Exact duplicates of the lines from the top of the data through the line containing "- Requesting 127.0.0.1: 7878" are needed, with every picture left out.

- Given information:

++++++++++

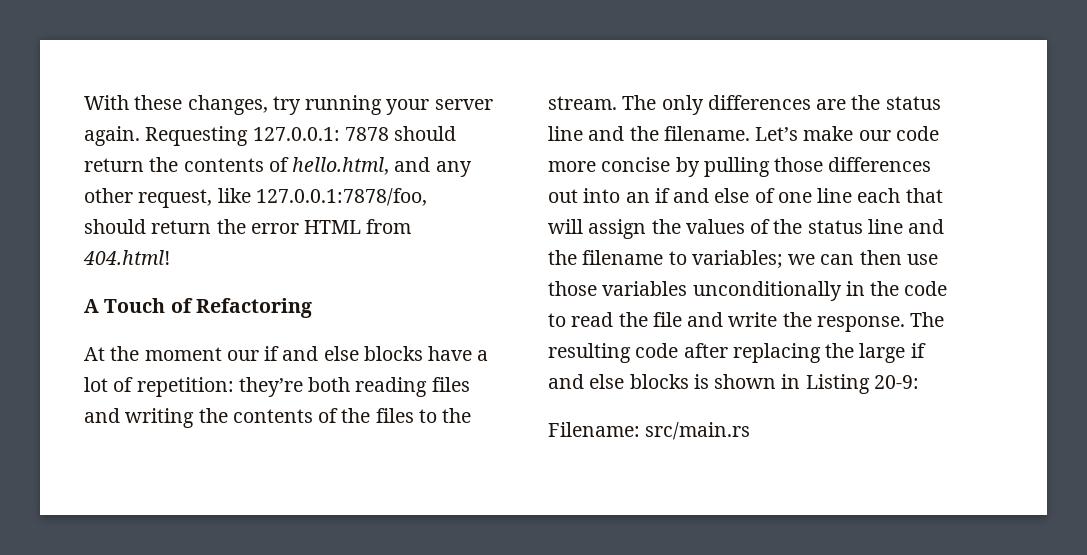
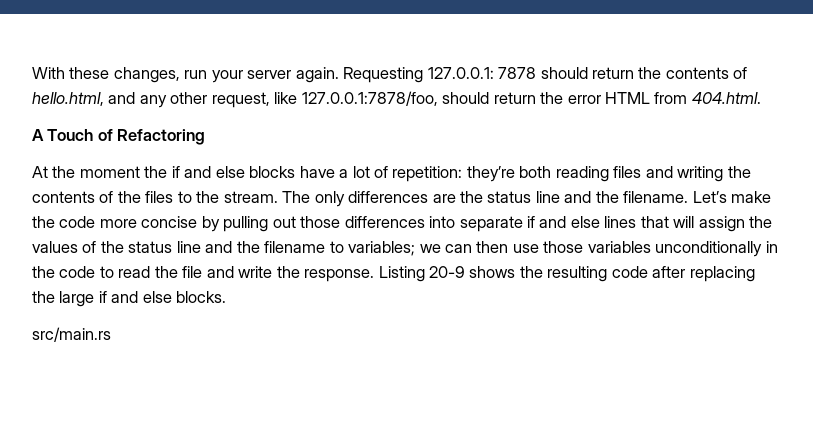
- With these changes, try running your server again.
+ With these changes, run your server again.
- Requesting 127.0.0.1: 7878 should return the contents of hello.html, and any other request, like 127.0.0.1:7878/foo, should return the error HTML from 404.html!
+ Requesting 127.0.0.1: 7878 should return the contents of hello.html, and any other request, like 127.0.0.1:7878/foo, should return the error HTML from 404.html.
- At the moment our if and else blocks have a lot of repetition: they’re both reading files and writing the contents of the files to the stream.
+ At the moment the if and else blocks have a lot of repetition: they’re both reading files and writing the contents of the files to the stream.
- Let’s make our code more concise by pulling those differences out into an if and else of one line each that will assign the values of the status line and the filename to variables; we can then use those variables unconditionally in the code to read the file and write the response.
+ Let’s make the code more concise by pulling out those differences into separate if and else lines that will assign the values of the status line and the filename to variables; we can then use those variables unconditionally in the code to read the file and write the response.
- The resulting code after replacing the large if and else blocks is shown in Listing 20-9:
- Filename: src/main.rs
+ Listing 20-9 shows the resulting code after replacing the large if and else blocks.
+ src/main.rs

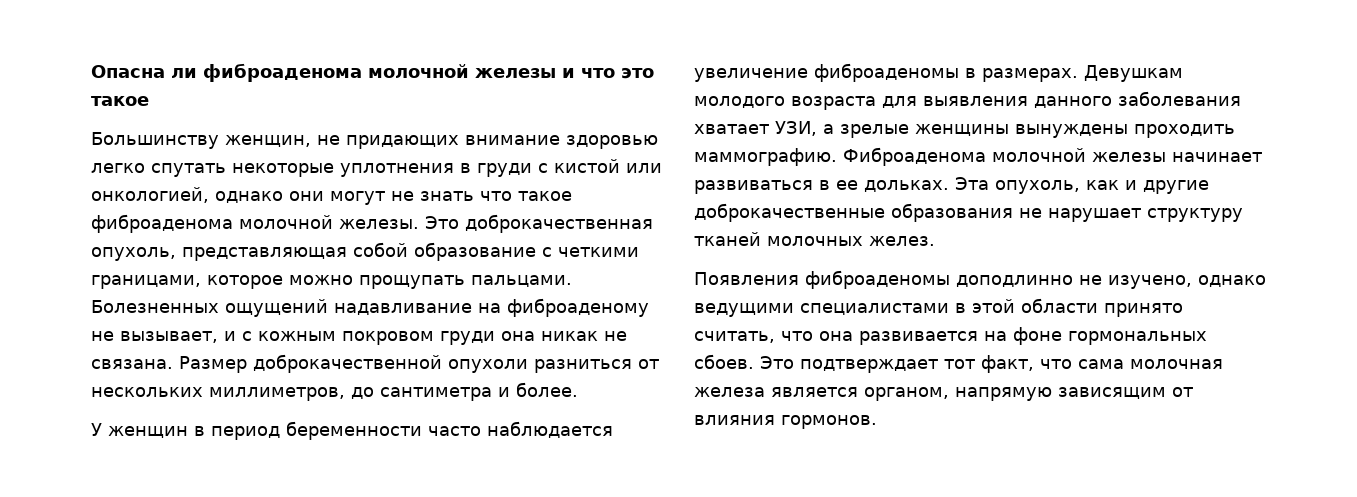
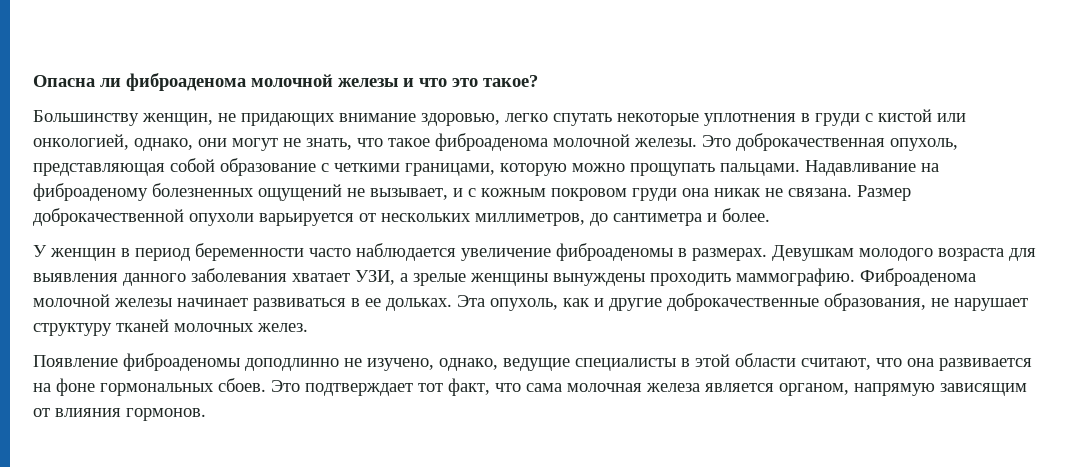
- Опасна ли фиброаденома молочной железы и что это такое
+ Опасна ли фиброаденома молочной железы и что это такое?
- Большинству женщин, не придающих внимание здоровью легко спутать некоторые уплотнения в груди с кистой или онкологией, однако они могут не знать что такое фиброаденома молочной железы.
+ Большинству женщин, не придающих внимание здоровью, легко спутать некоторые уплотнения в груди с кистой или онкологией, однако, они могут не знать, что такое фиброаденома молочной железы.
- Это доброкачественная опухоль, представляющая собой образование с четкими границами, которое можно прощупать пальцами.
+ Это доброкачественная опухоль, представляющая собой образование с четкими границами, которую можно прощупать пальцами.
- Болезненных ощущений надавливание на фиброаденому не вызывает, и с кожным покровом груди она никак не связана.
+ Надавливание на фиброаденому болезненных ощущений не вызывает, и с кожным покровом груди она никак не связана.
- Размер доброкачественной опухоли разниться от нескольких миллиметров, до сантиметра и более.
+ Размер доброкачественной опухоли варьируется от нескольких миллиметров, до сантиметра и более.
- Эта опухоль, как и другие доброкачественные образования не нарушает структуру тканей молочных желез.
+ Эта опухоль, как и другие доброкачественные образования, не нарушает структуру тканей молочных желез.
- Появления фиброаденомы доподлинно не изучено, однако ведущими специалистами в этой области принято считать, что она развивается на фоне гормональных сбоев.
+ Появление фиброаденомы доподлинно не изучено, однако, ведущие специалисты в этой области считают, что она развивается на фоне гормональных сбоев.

++++++++++

- Solution:
- With these changes, try running your server again.
+ With these changes, run your server again.
- Requesting 127.0.0.1: 7878 should return the contents of hello.html, and any other request, like 127.0.0.1:7878/foo, should return the error HTML from 404.html!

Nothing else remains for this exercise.